Geschrieben von Scott Alexander und Larry Karaszewski nach Jeffrey Toobins Tatsachenroman "The Run Of His Life: The People v. O.J. Simpson" und inszeniert von "American Horror Story"-Schöpfer Ryan Murphy gemeinsam mit Brad Falchuk, wechselt die Dramaserie unentwegt Perspektive und begleitet entscheidende Figuren. Da ist natürlich O.J. Simpson (Cuba Gooding Jr.) selbst, der durch erratisches Verhalten auffällt, auf seiner Unschuld beharrt und ob der öffentlichen Demontage seines Rufs in Depressionen verfällt. Da ist die resolute, smarte Chefanklägerin Marcia Clark (Sarah Paulson), die sich immer wieder verrennt und in der Öffentlichkeit Häme ausgesetzt ist. Ihr gegenüber steht das hochkarätige Verteidigerteam mit zwei Alphamännern an der Spitze: Staranwalt Robert Shapiro (John Travolta), der sich selbst profilieren, und Johnnie Cochran (Courtney B. Vance), der den Fall für die Sache der schwarzen Bürgerrechtsbewegung instrumentalisieren will.
Freispruch als Vergeltung?
Die Serie umreißt dann auch klar die Umstände, die den Prozess und schließlich das Urteil beeinflussten. Bilder von Polizeigewalt gegen Afroamerikaner wie Rodney King und die daraus resultierenden blutigen Unruhen von Los Angeles 1992 stehen der ersten Episode voran. Als Simpson Handschellen angelegt werden, vermutet die (bis dato vom Sportstar eher gemiedene) schwarze Community rasch eine rassistisch motivierte Vorverurteilung; ein schwarzer Juror wird später sagen, O.J. als "Vergeltung für Rodney King" für nicht schuldig befunden zu haben.
Detailgetreue Umsetzung
Mischt man dieser (bis heute) aufgeheizten Stimmung die damals neue, noch mit Argwohn bedachte DNA-Analyse und die beispiellose mediale Aufmerksamkeit bei, so hat man das Rezept für einen so spektakulären wie unglaublichen Prozess, der auch mehr als 20 Jahre später fasziniert und dessen Dramatisierung aufs Neue emotionale Reaktionen hervorruft.

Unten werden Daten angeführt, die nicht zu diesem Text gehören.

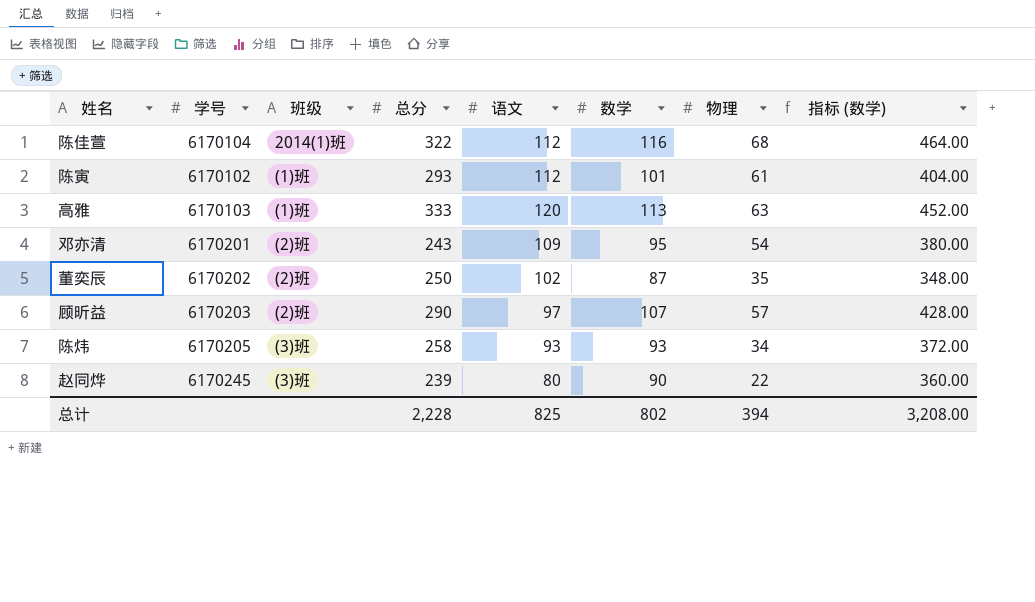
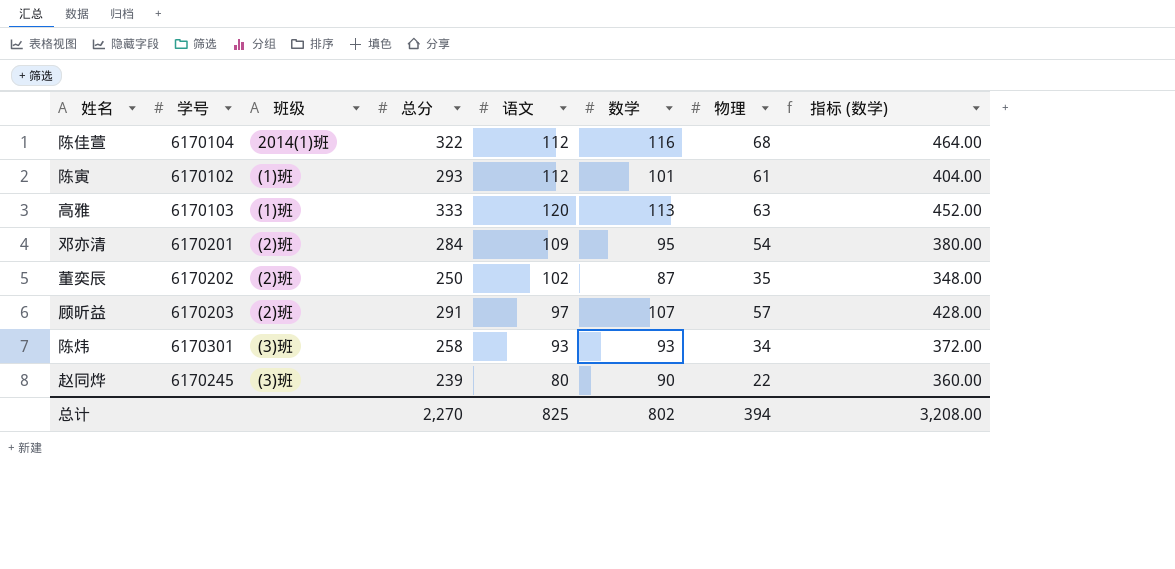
邓亦清 | 总分: 243 -> 284
顾昕益 | 总分: 290 -> 291
陈炜 | 学号: 6170205 -> 6170301
总计 | 总分: 2,228 -> 2,270

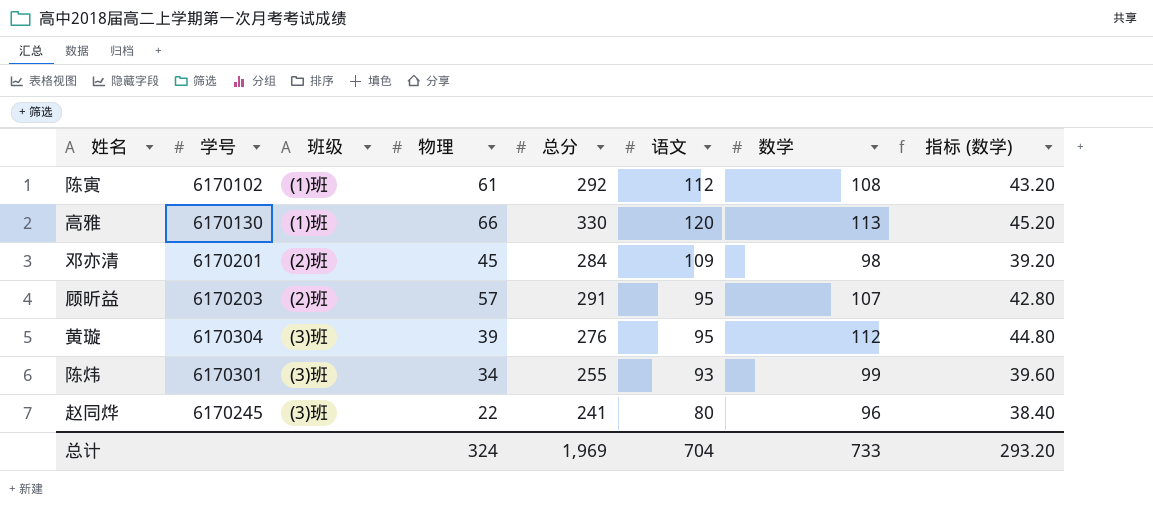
column 物理 | position: 7 -> 4
column 指标 (数学) | formula: [数学] * 4 -> [数学] * 0.4
row 陈佳萱: 6170104 | 2014(1)班 | 322 | 112 | 116 | 68 | 464.00 -> none
row 董奕辰: 6170202 | (2)班 | 250 | 102 | 87 | 35 | 348.00 -> none
陈寅 | 总分: 293 -> 292
陈寅 | 数学: 101 -> 108
高雅 | 学号: 6170103 -> 6170130
高雅 | 物理: 63 -> 66
高雅 | 总分: 333 -> 330
邓亦清 | 物理: 54 -> 45
邓亦清 | 数学: 95 -> 98
顾昕益 | 语文: 97 -> 95
row 黄璇: none -> 6170304 | (3)班 | 39 | 276 | 95 | 112 | 44.80
陈炜 | 总分: 258 -> 255
陈炜 | 数学: 93 -> 99
赵同烨 | 总分: 239 -> 241
赵同烨 | 数学: 90 -> 96
总计 | 物理: 394 -> 324
总计 | 总分: 2,270 -> 1,969
总计 | 语文: 825 -> 704
总计 | 数学: 802 -> 733
总计 | 指标 (数学): 3,208.00 -> 293.20

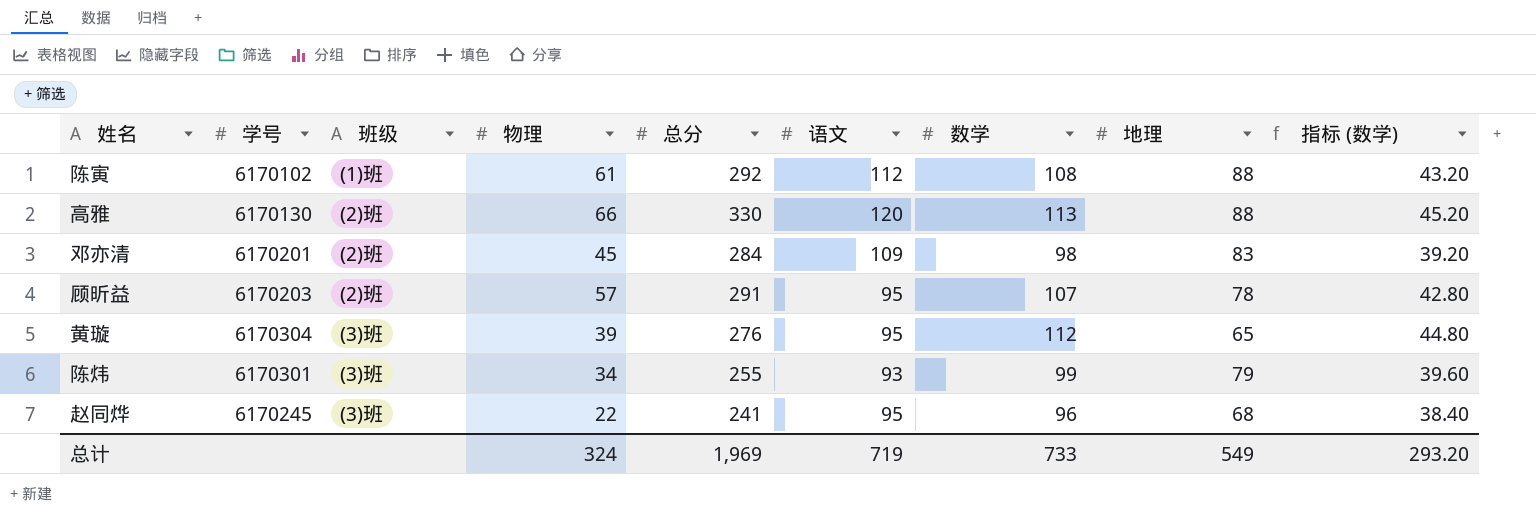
column 地理 | position: none -> 8
高雅 | 班级: (1)班 -> (2)班
赵同烨 | 语文: 80 -> 95
总计 | 语文: 704 -> 719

Denkwürdige Momente amerikanischer TV-Geschichte werden hier detailgetreu nachgestellt: Von der Verfolgungsjagd, die sich Simpson nach dem Haftbefehl in seinem weißen Ford Bronco auf der Autobahn mit der Polizei lieferte, bis zur unvergesslichen Szene, als er im Gerichtssaal den "Täterhandschuh" anprobierte - und dieser sich als zu klein erwies.
Top-Besetzung
Cuba Gooding Jr. verleiht dem gefallenen Helden eine nicht greifbare Düsternis, Sarah Paulson brilliert als so verbissene wie unter Druck stehende Anklägerin, Courtney B. Vance überzeugt als für die gute Sache über Leichen gehender Verteidiger. Zu Recht gehen Paulson und Vance als Favoriten ins Rennen um die Golden Globes am Sonntag (8. Jänner), wo "The People v. O.J. Simpson" vierfach nominiert ist. Neun Emmys hat die Produktion bereits abgeräumt, darunter für die beste Miniserie. Zwei weitere Staffeln von "American Crime Story" sind dementsprechend bereits in Arbeit, zunächst soll es um Versäumnisse rund um den verheerenden Hurrikan Katrina im Jahr 2005 gehen.
O.J. Simpson wurde übrigens in einem Zivilverfahren doch noch für den Tod seiner Ex-Frau und ihres Freundes verantwortlich gemacht und zur Zahlung von 33,5 Mio. Dollar Schadenersatz verurteilt, wobei die Angehörigen nur einen Bruchteil erhalten haben. Seit 2008 sitzt er wegen diverser Delikte, darunter bewaffneter Raubüberfall, in Haft - und dürfte im Oktober 2017, im Alter von 70 Jahren, entlassen werden. Die TV-Kameras werden am Ausgang warten.